Of all the entries below, only the lines from the one with "shipping: 0.00 -> 73.90" up to and including the one with "total: 10404.41 -> 8806.08" are to be duplicated exactly.

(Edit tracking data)

● ● ● ●

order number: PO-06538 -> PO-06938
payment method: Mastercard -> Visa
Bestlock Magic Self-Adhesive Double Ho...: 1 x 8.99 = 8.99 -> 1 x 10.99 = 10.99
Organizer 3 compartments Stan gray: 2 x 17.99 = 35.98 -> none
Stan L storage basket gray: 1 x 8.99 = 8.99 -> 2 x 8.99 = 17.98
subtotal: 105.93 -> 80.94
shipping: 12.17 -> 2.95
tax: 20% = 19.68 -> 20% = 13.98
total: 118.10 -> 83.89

● ● ● ●

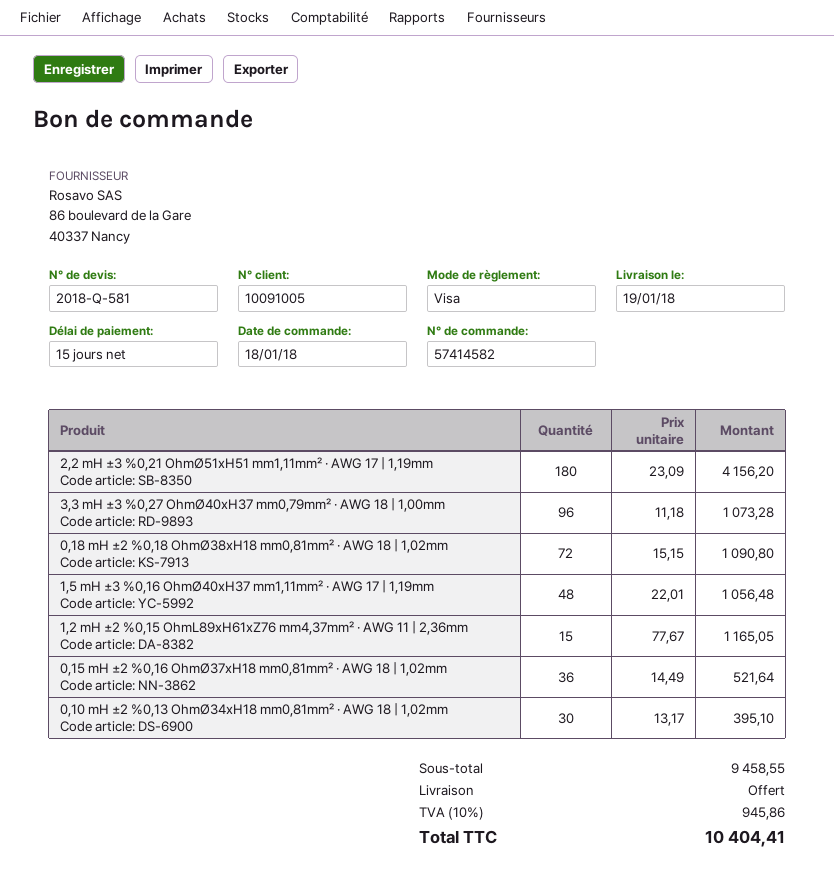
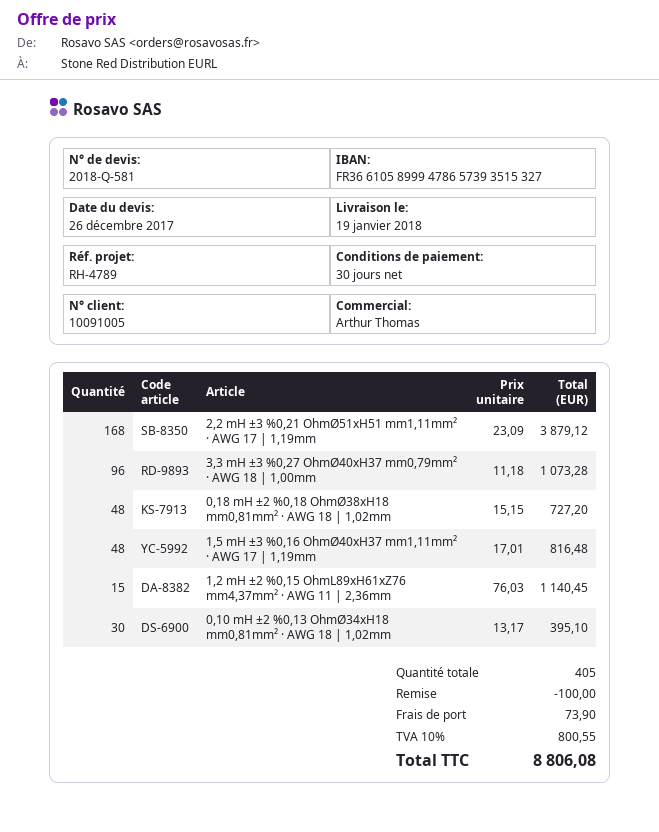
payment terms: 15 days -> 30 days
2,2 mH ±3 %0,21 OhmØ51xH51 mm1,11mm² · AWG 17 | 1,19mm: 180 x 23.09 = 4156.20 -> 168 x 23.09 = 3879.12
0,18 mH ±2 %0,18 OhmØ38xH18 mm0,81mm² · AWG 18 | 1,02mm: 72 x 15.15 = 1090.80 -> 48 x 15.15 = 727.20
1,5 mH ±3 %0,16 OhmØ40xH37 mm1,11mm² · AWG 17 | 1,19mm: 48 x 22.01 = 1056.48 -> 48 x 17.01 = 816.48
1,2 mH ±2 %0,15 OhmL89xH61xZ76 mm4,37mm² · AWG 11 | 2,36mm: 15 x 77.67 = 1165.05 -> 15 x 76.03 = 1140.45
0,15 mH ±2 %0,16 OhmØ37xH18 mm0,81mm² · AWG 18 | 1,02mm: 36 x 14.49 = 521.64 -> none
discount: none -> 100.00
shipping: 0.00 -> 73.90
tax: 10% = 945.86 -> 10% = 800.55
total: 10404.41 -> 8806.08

● ● ● ●

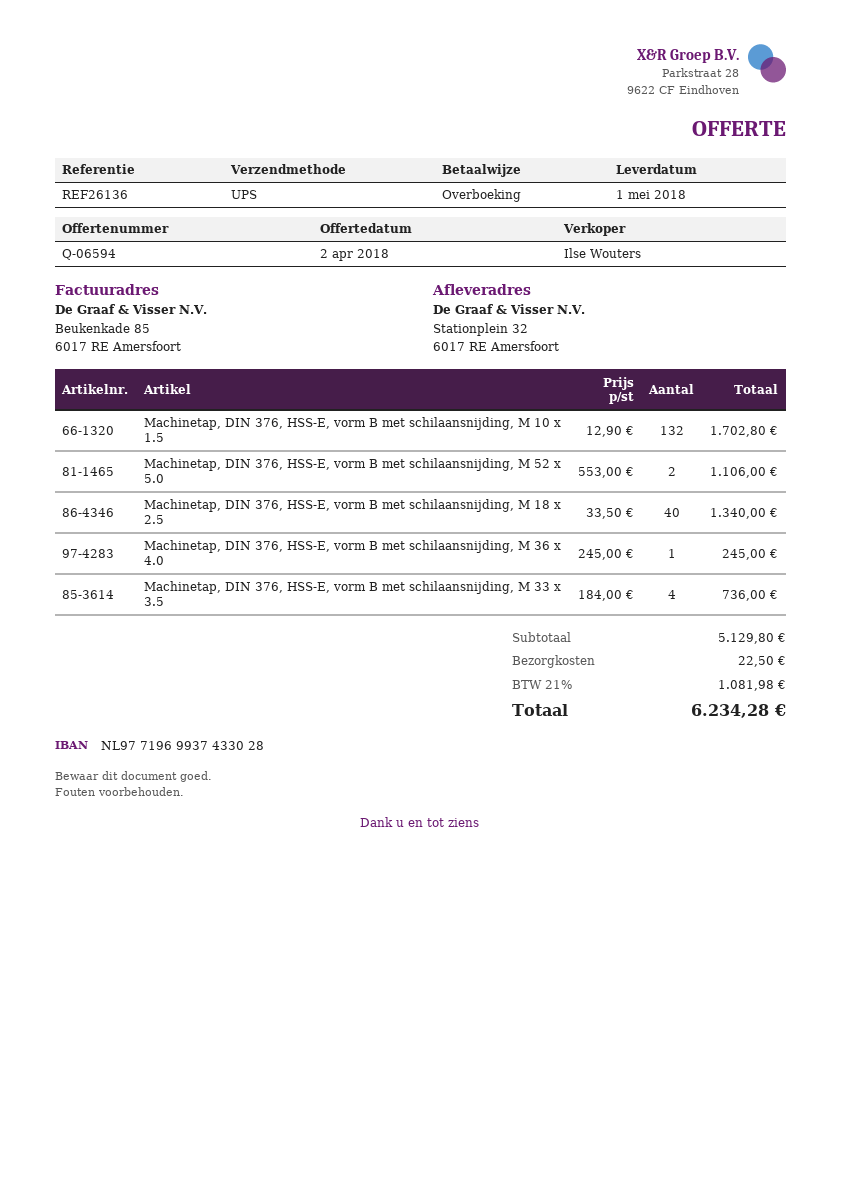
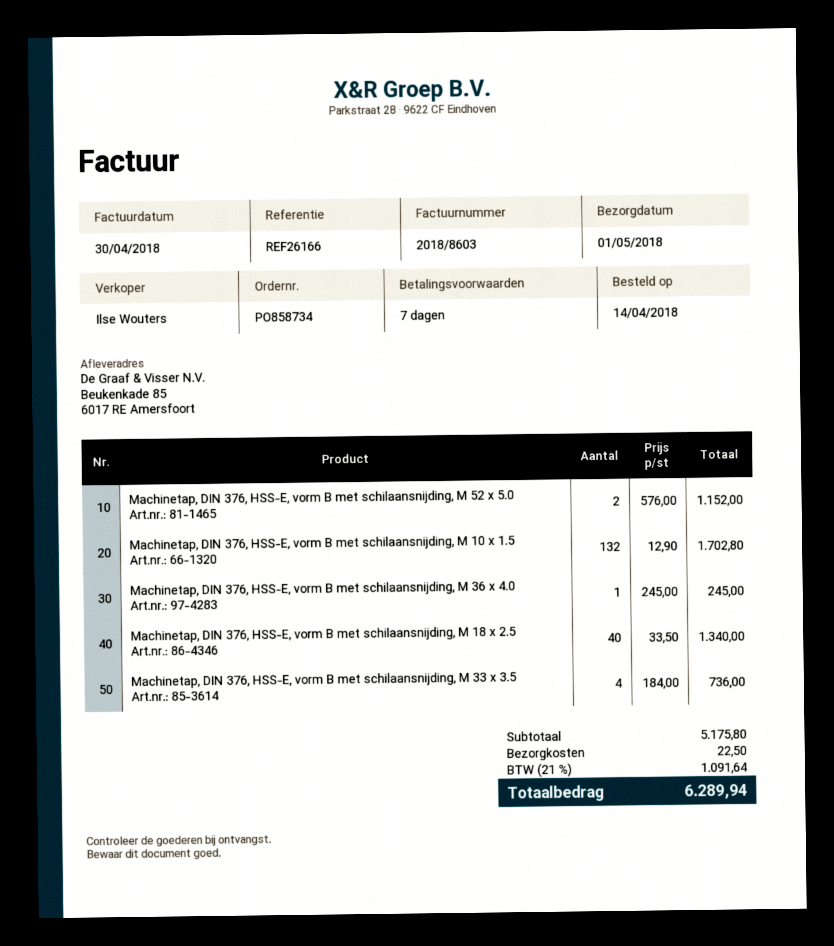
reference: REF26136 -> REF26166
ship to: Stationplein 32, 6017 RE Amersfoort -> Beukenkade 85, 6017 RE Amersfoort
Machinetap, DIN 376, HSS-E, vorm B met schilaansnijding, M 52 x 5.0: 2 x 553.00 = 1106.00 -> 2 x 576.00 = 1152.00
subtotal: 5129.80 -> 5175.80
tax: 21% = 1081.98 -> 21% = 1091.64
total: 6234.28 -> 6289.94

● ● ● ●

### [REPLY]
shipping: 0.00 -> 73.90
tax: 10% = 945.86 -> 10% = 800.55
total: 10404.41 -> 8806.08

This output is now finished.